- Edit difference data -
******************************

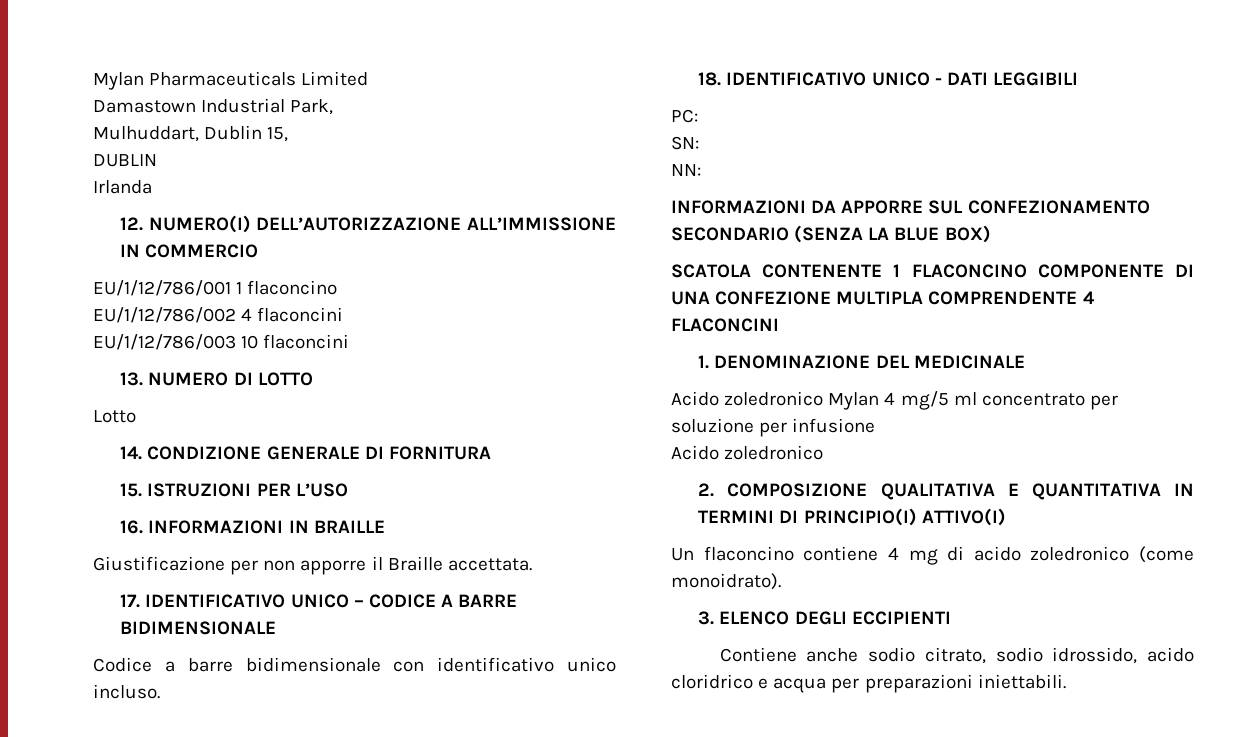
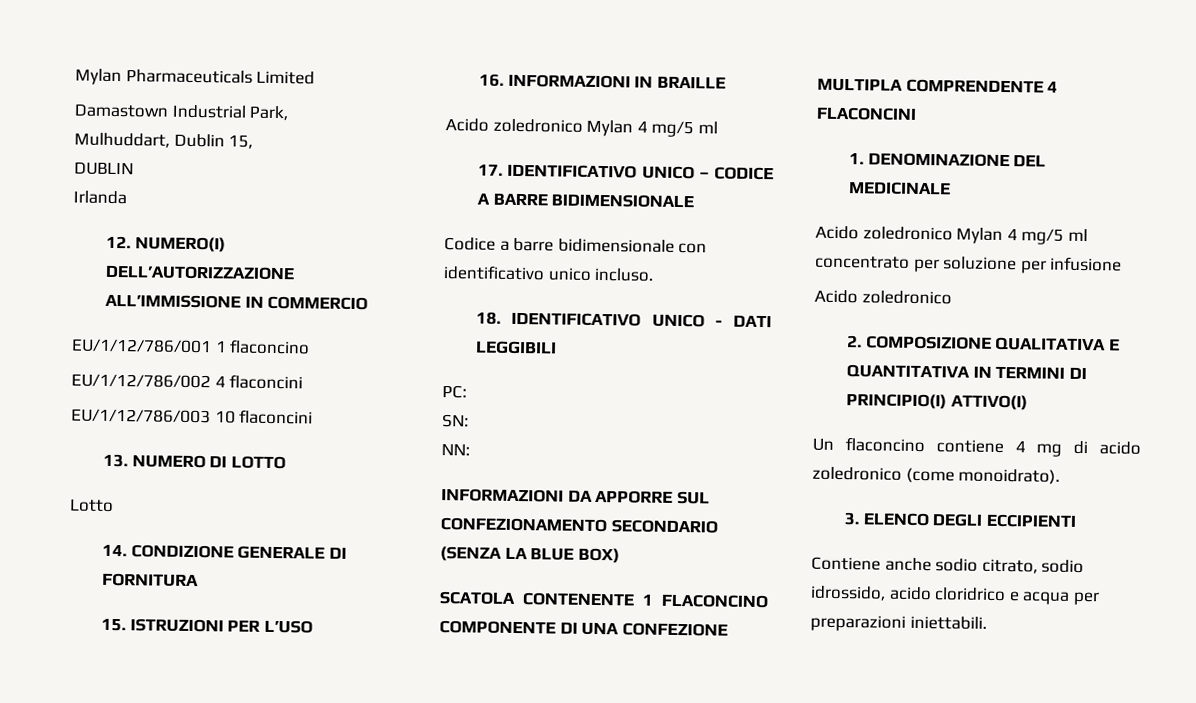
  16. INFORMAZIONI IN BRAILLE
- Giustificazione per non apporre il Braille accettata.
+ Acido zoledronico Mylan 4 mg/5 ml

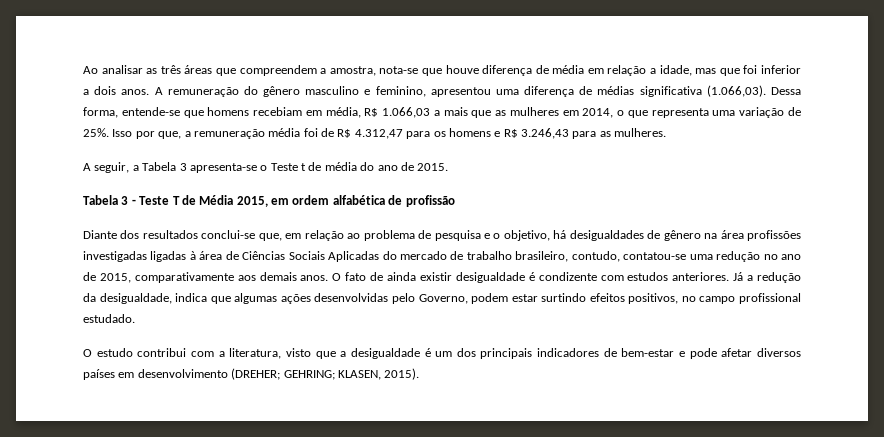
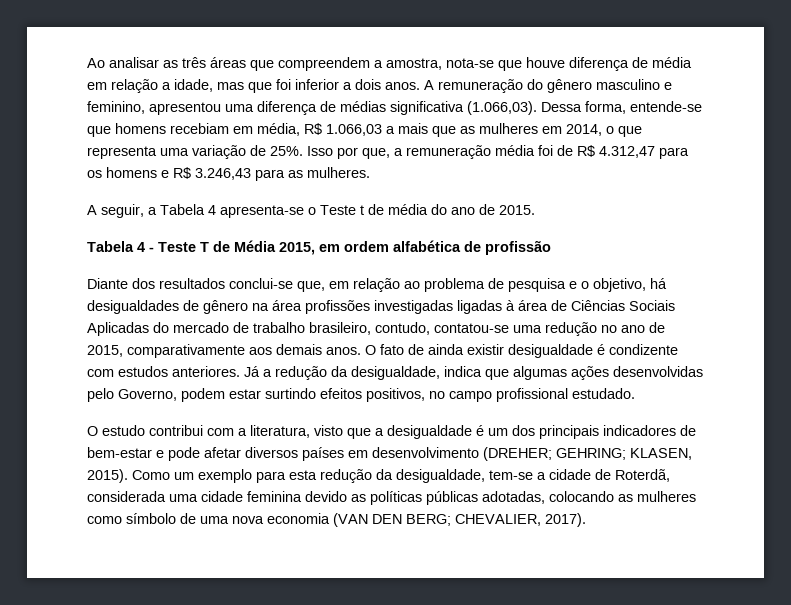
- A seguir, a Tabela 3 apresenta-se o Teste t de média do ano de 2015.
+ A seguir, a Tabela 4 apresenta-se o Teste t de média do ano de 2015.
- Tabela 3 - Teste T de Média 2015, em ordem alfabética de profissão
+ Tabela 4 - Teste T de Média 2015, em ordem alfabética de profissão
+ Como um exemplo para esta redução da desigualdade, tem-se a cidade de Roterdã, considerada uma cidade feminina devido as políticas públicas adotadas, colocando as mulheres como símbolo de uma nova economia (VAN DEN BERG; CHEVALIER, 2017).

******************************

- Directions -
The expected answer is each line of the records above that includes the string "Teste".

- Expected answer -
- A seguir, a Tabela 3 apresenta-se o Teste t de média do ano de 2015.
+ A seguir, a Tabela 4 apresenta-se o Teste t de média do ano de 2015.
- Tabela 3 - Teste T de Média 2015, em ordem alfabética de profissão
+ Tabela 4 - Teste T de Média 2015, em ordem alfabética de profissão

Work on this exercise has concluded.